In contrast to the Axis, the Allies, who depended heavily on transatlantic transport, developed an elaborate system of convoys. Regular convoys were assembled at a single port, left port together, then sailed together. Operational convoys were for the movement of troopships and were generally small, consisting of four ships, typically civilian ocean liners requisitioned for troop transport, and escorted by fast surface ships. The very fastest ocean liners, most notably the British liners Queen Mary and Queen Elizabeth, did not travel in convoys but sailed alone. Their chief defense was speed.
At first, westbound convoys were escorted only partway across the Atlantic to a point at which their escorts would intercept eastbound ships, come about, and escort them. The conclusion of the ABC-1 Staff Agreement and the Atlantic Charter between Great Britain and the United States, however, provided U.S. Navy escorts in the west. By May 1941, bases were also established in Iceland, which enabled armed escort across the entire Atlantic. This did leave a so-called air gap in the mid-Atlantic, an area beyond the range of defensive air coverage, which was not closed until late in the war.

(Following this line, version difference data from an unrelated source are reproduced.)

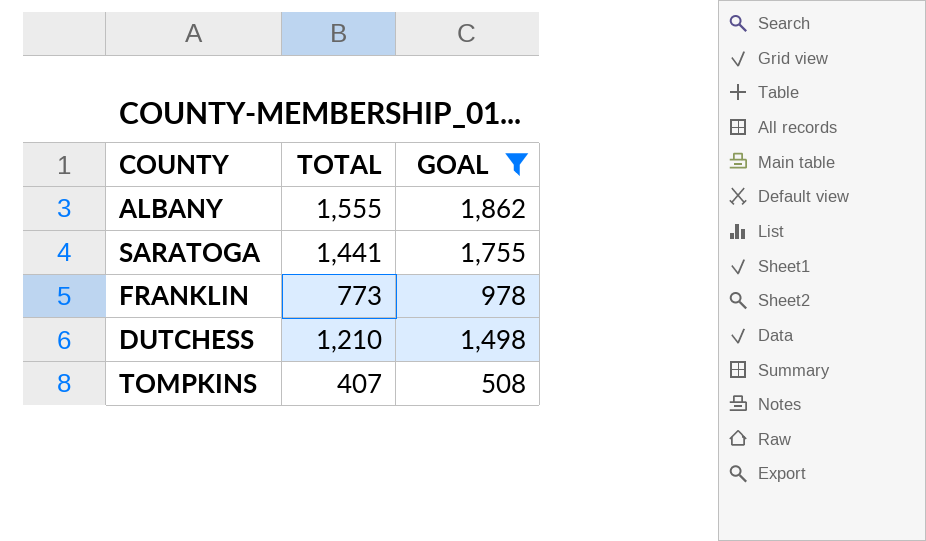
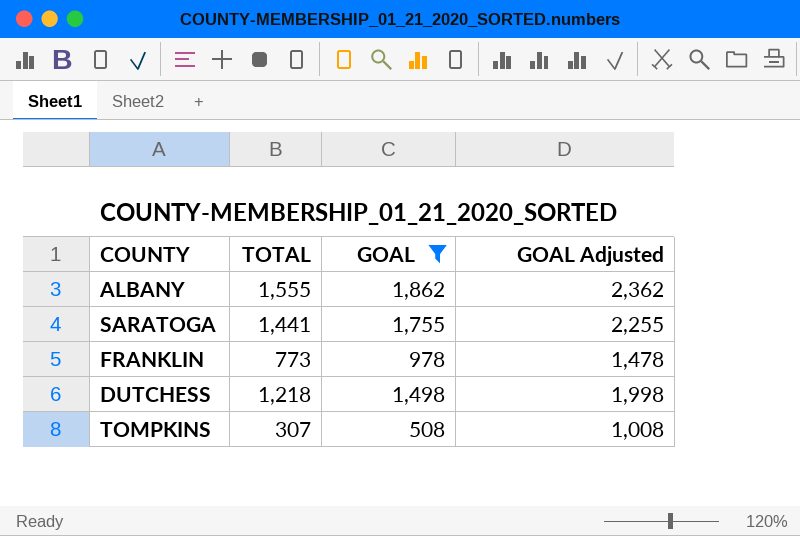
column GOAL Adjusted | formula: none -> [GOAL] + 500
DUTCHESS | TOTAL: 1,210 -> 1,218
TOMPKINS | TOTAL: 407 -> 307

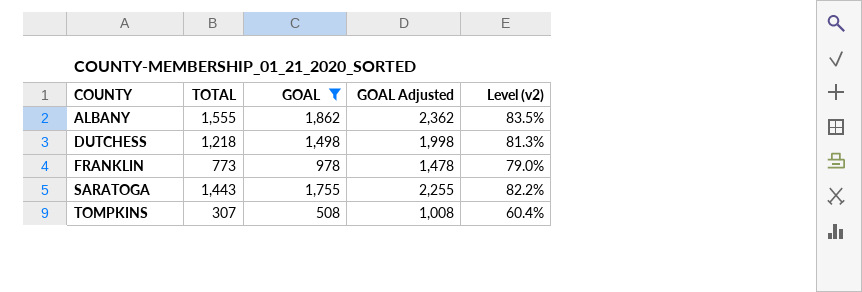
row order: none -> COUNTY ascending
column Level (v2) | formula: none -> [TOTAL] / [GOAL]
SARATOGA | TOTAL: 1,441 -> 1,443

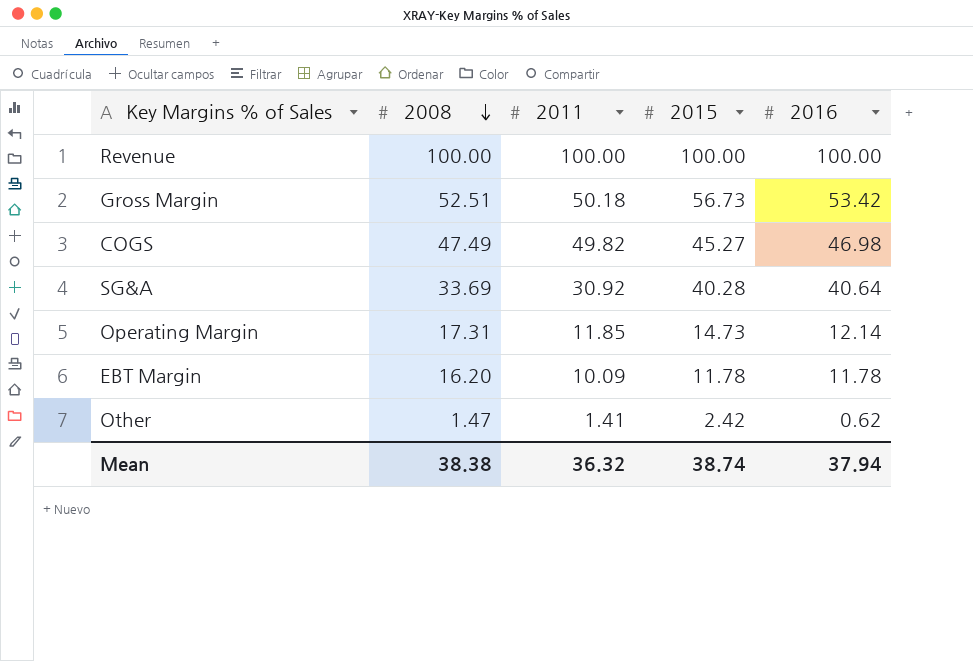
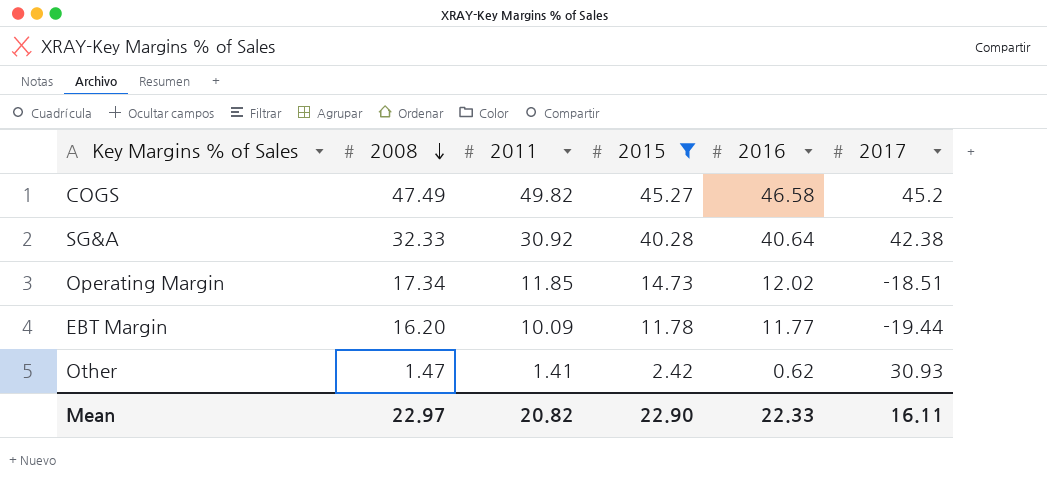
filter: none -> 2015 <= 45.27
column 2017 | position: none -> 6
COGS | 2016: 46.98 -> 46.58
SG&A | 2008: 33.69 -> 32.33
Operating Margin | 2008: 17.31 -> 17.34
Operating Margin | 2016: 12.14 -> 12.02
EBT Margin | 2016: 11.78 -> 11.77
Mean | 2008: 38.38 -> 22.97
Mean | 2011: 36.32 -> 20.82
Mean | 2015: 38.74 -> 22.90
Mean | 2016: 37.94 -> 22.33

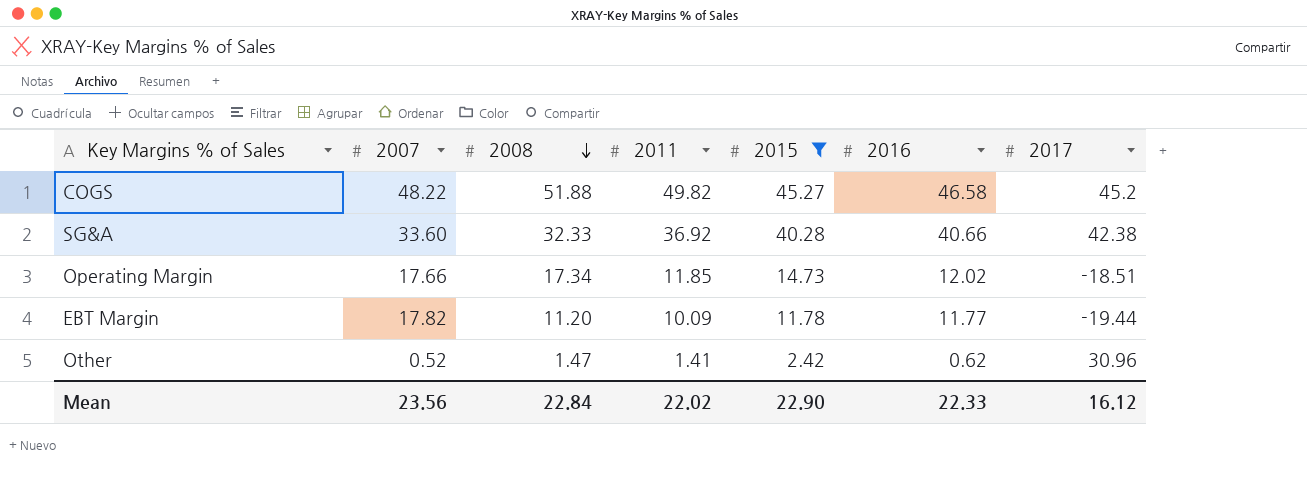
column 2007 | position: none -> 2
COGS | 2008: 47.49 -> 51.88
SG&A | 2011: 30.92 -> 36.92
SG&A | 2016: 40.64 -> 40.66
EBT Margin | 2008: 16.20 -> 11.20
Other | 2017: 30.93 -> 30.96
Mean | 2008: 22.97 -> 22.84
Mean | 2011: 20.82 -> 22.02
Mean | 2017: 16.11 -> 16.12

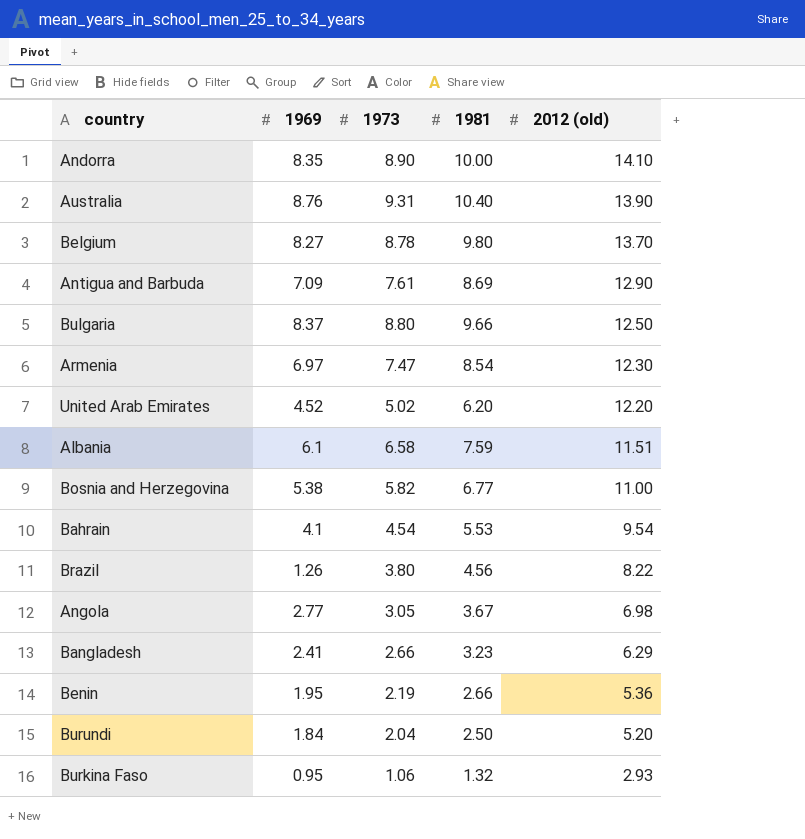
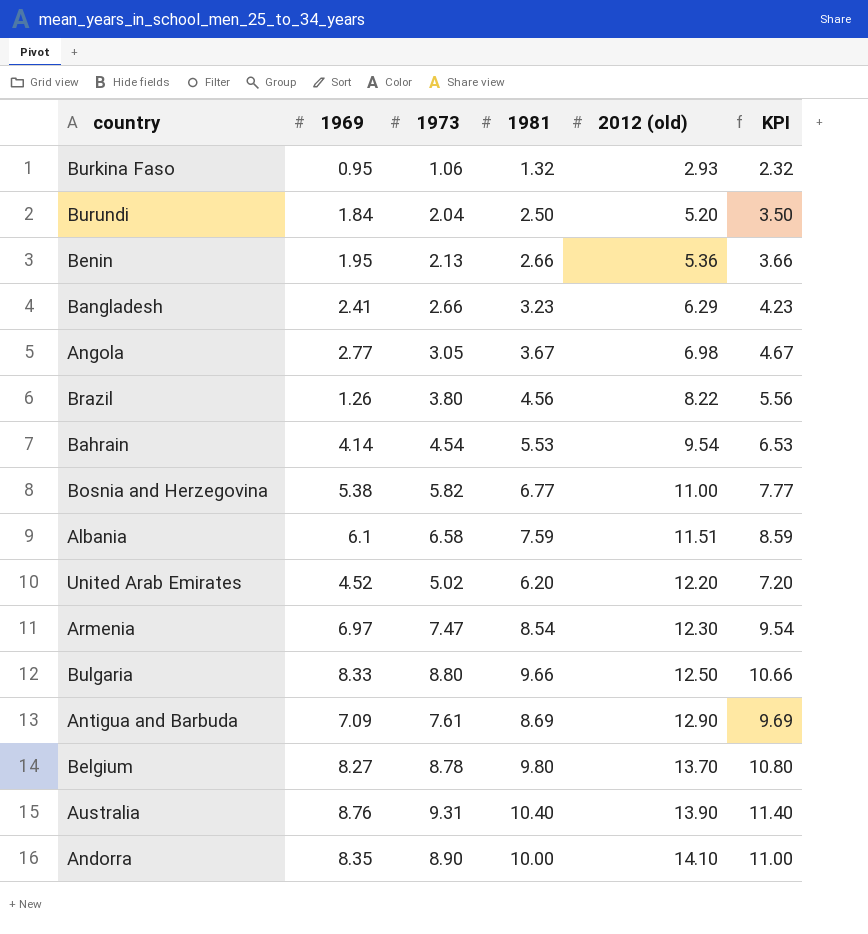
row order: 2012 (old) descending -> 2012 (old) ascending
column KPI | formula: none -> [1981] + 1
Benin | 1973: 2.19 -> 2.13
Bahrain | 1969: 4.1 -> 4.14
Bulgaria | 1969: 8.37 -> 8.33

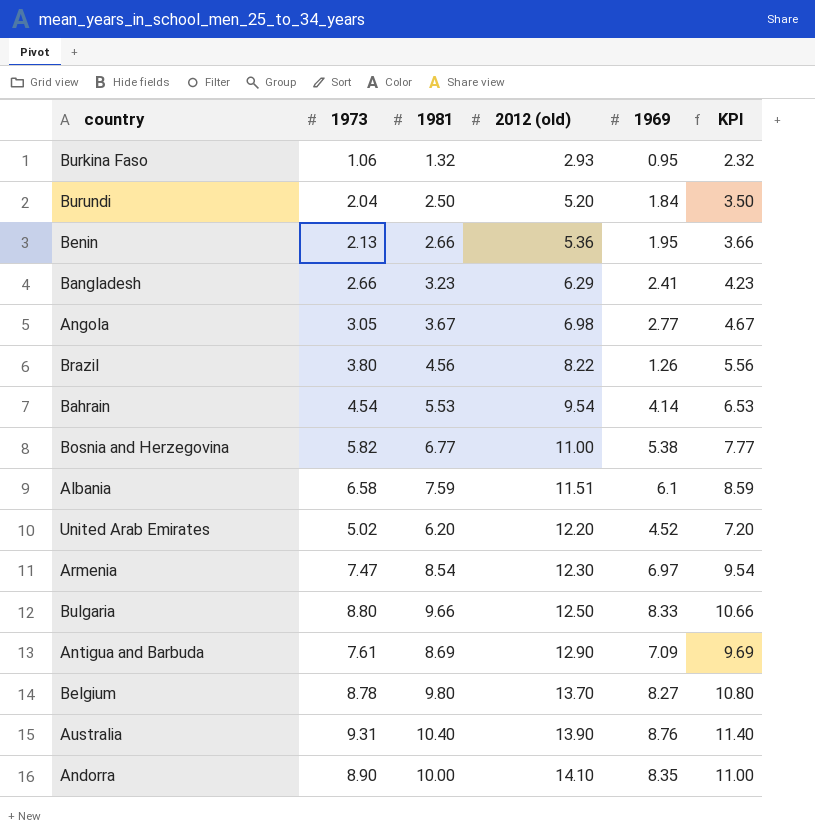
column 1969 | position: 2 -> 5

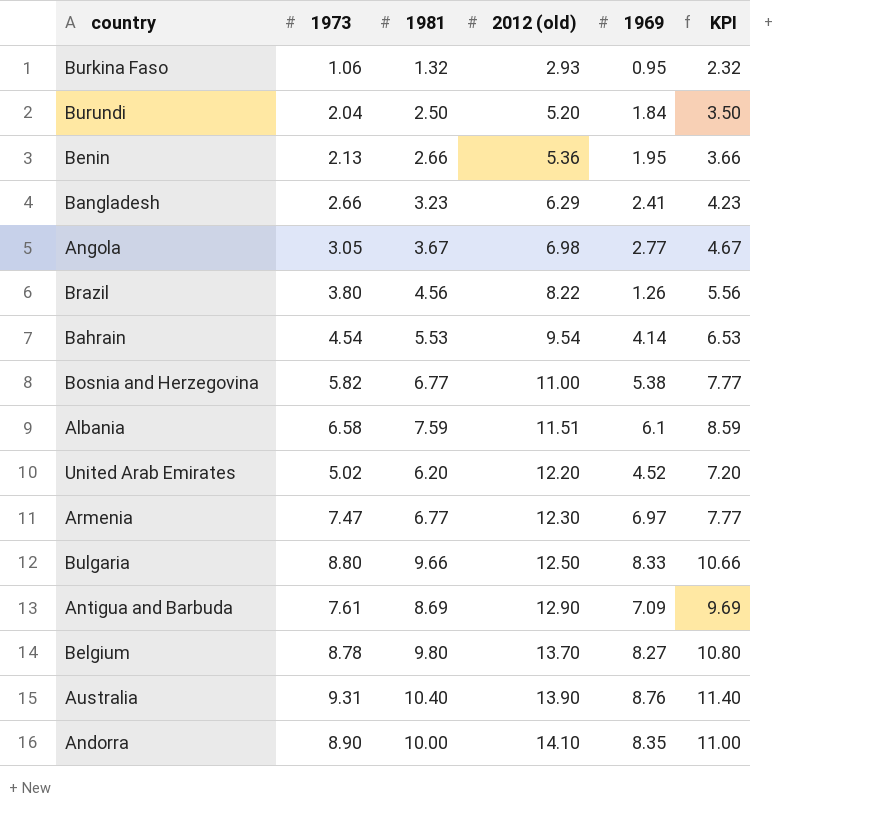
Armenia | 1981: 8.54 -> 6.77
Armenia | KPI: 9.54 -> 7.77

The inherent problem with convoys was variation in the speed of the convoy vessels. Convoys consisting mostly of fast ships could adopt a zigzag course, which was an effective evasive tactic, but slower, less maneuverable ships were incapable of such tactics and instead took evasive courses, deliberately departing from the major and most direct sea lanes in order to avoid interception by enemy surface raiders and submarines. . .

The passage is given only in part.